Tell us about your farm. My son and I have a little farm and we raise alfalfa primarily under a center pivot system. We also raise about 120-acres of rye grass each year, which we sell retail mostly to horse people. We are located in Cochise County on what is called the Kansas Settlement. It’s south of Willcox about 15 miles. We moved to the land we are on now in 1994. Farming has been in my family history since I don’t know when. My grandpa did it, and so did my dad.

Koehn Hay barn features alfalfa and rye grass. 

Will anyone in your family - younger generation - pursue farming, ranching, or agribusiness? Yes. I have five children, and they are all involved in farming. Two of my sons have a retail meat business, where they raise the meat, like beef and lamb and chicken and pork, Chiricahua Pasture Raised Meats. Their retail meat business is a little different than conventional farming.

Cattle on his son, Josh's, Chiricahua Pasture Raised Meats.

Do you use any farming practices that highlight water conservation, soil health, or other practices instituted to save money and improve the farm? Well, we have center pivots which help with water conservation, and of course we are always concerned about soil health. We practice conservation tillage, it’s not no-till, but it still is a conservation practice.

What changes have you seen within your operation, or within agriculture in general over time? I started out with cotton, but moved away from it because of low prices, and also I used to grow corn, but I’ve moved away from that because of low prices. Now we are doing primarily forage crops.

What is your educational background?
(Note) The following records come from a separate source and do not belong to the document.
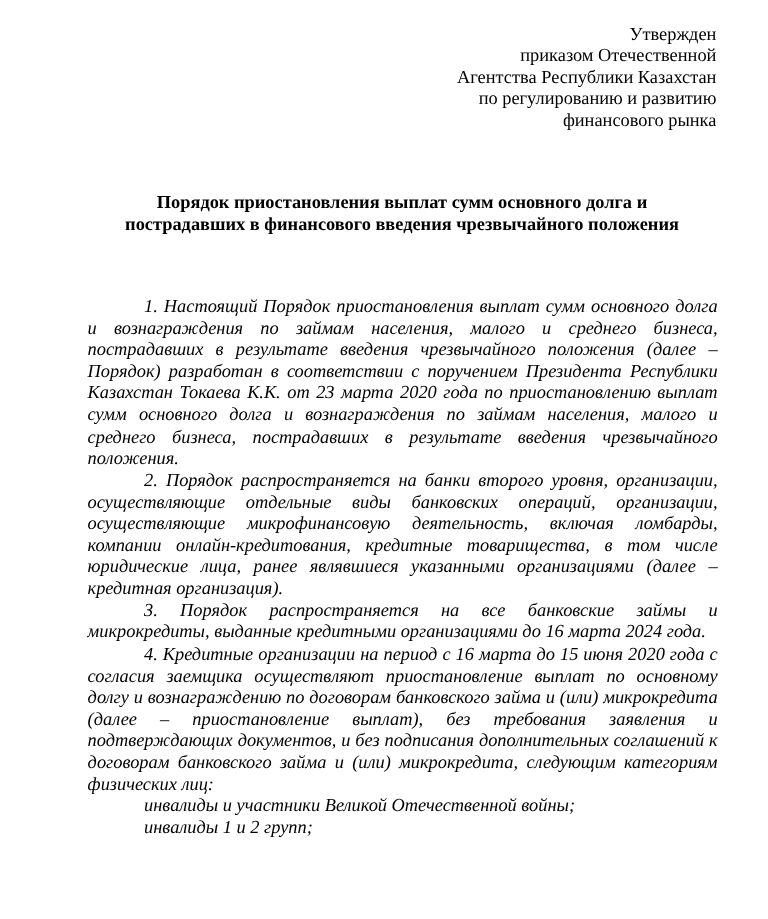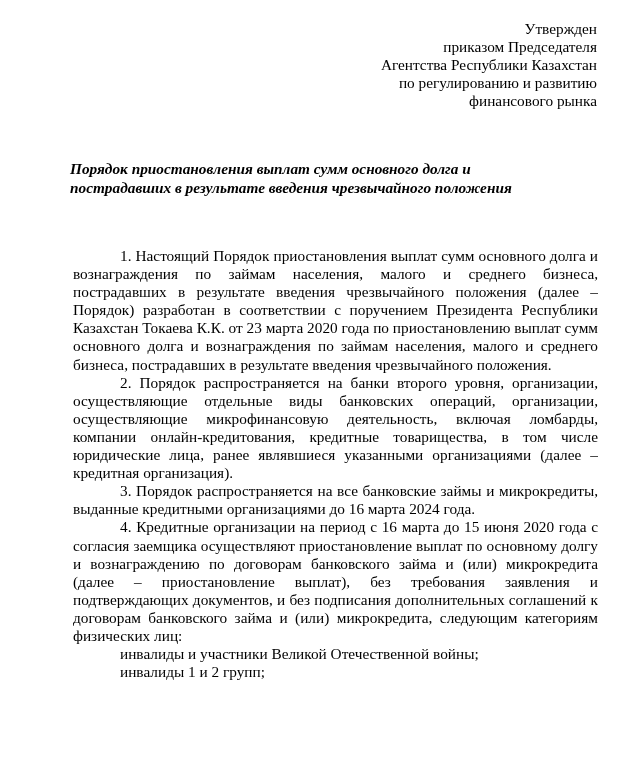--- a/index.html
+++ b/index.html
@@ -18,7 +18,7 @@
 
 <div class="approval">
   <div>Утвержден</div>
-  <div>приказом Председателя</div>
+  <div>приказом Отечественной</div>
   <div>Агентства Республики Казахстан</div>
   <div>по регулированию и развитию</div>
   <div>финансового рынка</div>

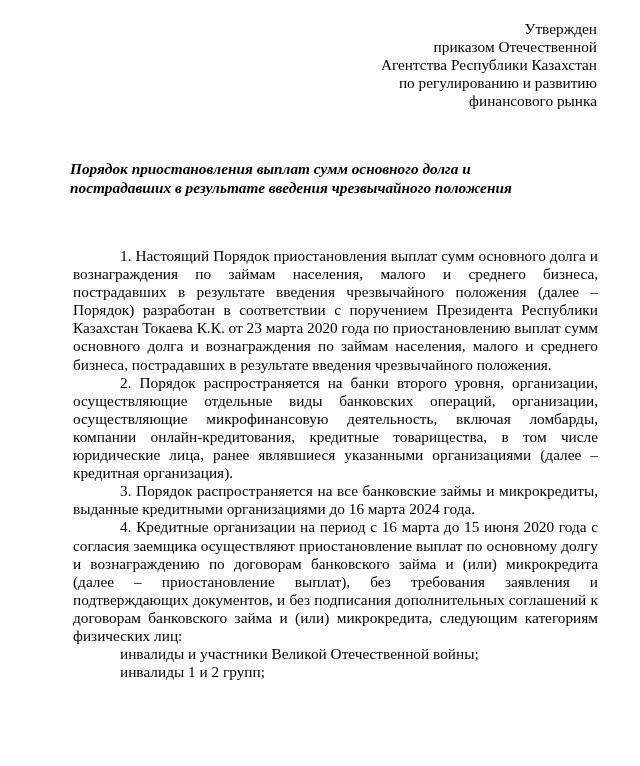--- a/index.html
+++ b/index.html
@@ -7,8 +7,8 @@
          font-family:"Liberation Serif", serif; color:#000; font-size:15.3px; }
   .approval { position:absolute; right:43px; top:20px; text-align:right; line-height:18px;margin-left:24px; }
   .approval div { white-space:nowrap; }
-  .title { position:absolute; left:70px; width:530px; top:160px; text-align:left;
-           font-weight:bold; line-height:18.5px;font-style:italic; }
+  .title { position:absolute; left:70px; width:530px; top:160px; text-align:center;
+           font-weight:bold; line-height:18.5px; }
   .title div { white-space:nowrap; }
   .body { position:absolute; left:73px; width:525px; top:247px; line-height:18.1px; text-align:justify; }
   .body p { margin:0; text-indent:47px; text-align:justify; }

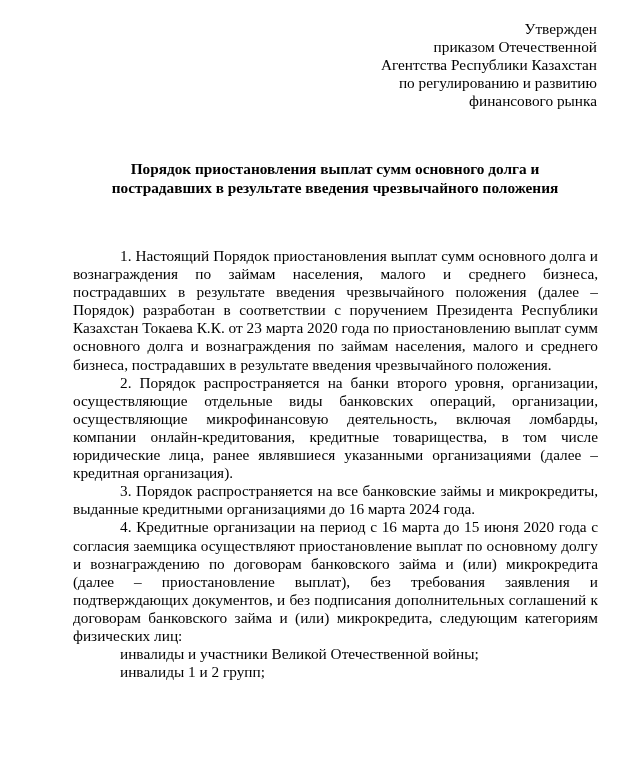--- a/index.html
+++ b/index.html
@@ -26,7 +26,7 @@
 
 <div class="title">
   <div>Порядок приостановления выплат сумм основного долга и</div>
-  <div>пострадавших в результате введения чрезвычайного положения</div>
+  <div>пострадавших в финансового введения чрезвычайного положения</div>
 </div>
 
 <div class="body">

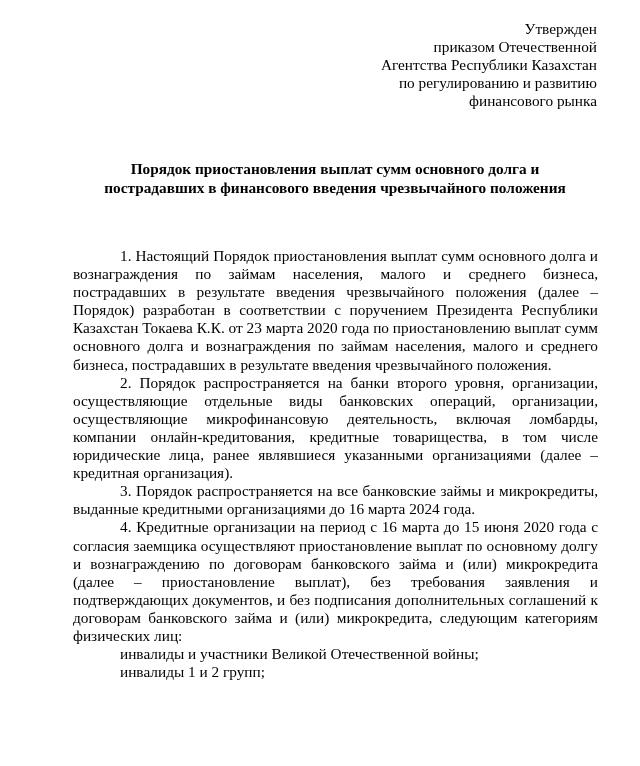--- a/index.html
+++ b/index.html
@@ -10,7 +10,7 @@
   .title { position:absolute; left:70px; width:530px; top:160px; text-align:center;
            font-weight:bold; line-height:18.5px; }
   .title div { white-space:nowrap; }
-  .body { position:absolute; left:73px; width:525px; top:247px; line-height:18.1px; text-align:justify; }
+  .body { position:absolute; left:73px; width:525px; top:247px; line-height:18.1px; text-align:justify;font-style:italic; }
   .body p { margin:0; text-indent:47px; text-align:justify; }
 </style>
 </head>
No college, I’ve always wanted to farm.

What do you love most about farming? Being outside, working with nature, and also the lifestyle in which to raise a family. Being able to work together. Big city life just doesn’t look attractive to me at all.

Why are you Farm Bureau member? Primarily to get the insurance.
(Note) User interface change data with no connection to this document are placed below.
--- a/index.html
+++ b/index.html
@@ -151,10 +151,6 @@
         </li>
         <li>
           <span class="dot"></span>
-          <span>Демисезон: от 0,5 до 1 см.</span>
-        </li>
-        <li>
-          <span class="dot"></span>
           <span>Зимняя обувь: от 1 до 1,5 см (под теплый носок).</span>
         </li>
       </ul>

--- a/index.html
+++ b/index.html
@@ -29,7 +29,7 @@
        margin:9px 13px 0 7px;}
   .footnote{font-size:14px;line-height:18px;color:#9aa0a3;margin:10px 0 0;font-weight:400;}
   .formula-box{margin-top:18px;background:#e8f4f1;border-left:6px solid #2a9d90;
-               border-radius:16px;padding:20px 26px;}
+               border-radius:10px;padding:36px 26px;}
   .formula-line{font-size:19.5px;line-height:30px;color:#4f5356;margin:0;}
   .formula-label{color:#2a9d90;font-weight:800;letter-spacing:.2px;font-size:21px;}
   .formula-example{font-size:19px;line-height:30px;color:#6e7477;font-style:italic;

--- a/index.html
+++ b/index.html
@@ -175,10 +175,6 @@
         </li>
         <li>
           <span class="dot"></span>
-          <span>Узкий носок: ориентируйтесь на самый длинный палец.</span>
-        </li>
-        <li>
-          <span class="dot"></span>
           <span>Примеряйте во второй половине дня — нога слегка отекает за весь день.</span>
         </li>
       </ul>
What do you enjoy doing in your free time? I like to go hiking in the mountains.

How do you think the next generation of agriculturalists are going to have to operate? It looks challenging to me, and if you can get into a specialty deal like my boys are in, that’s good, or else you have to join the ‘get big’ game. So it looks challenging for someone like me who is in the intermediate, not real big but not real specialty either. I think there is a bright outlook and I think they’ll adapt. Of course people want and need to eat.

What is the best business advice you have ever given or received?  The best way to learn is a hands-on approach. Start small and work into it.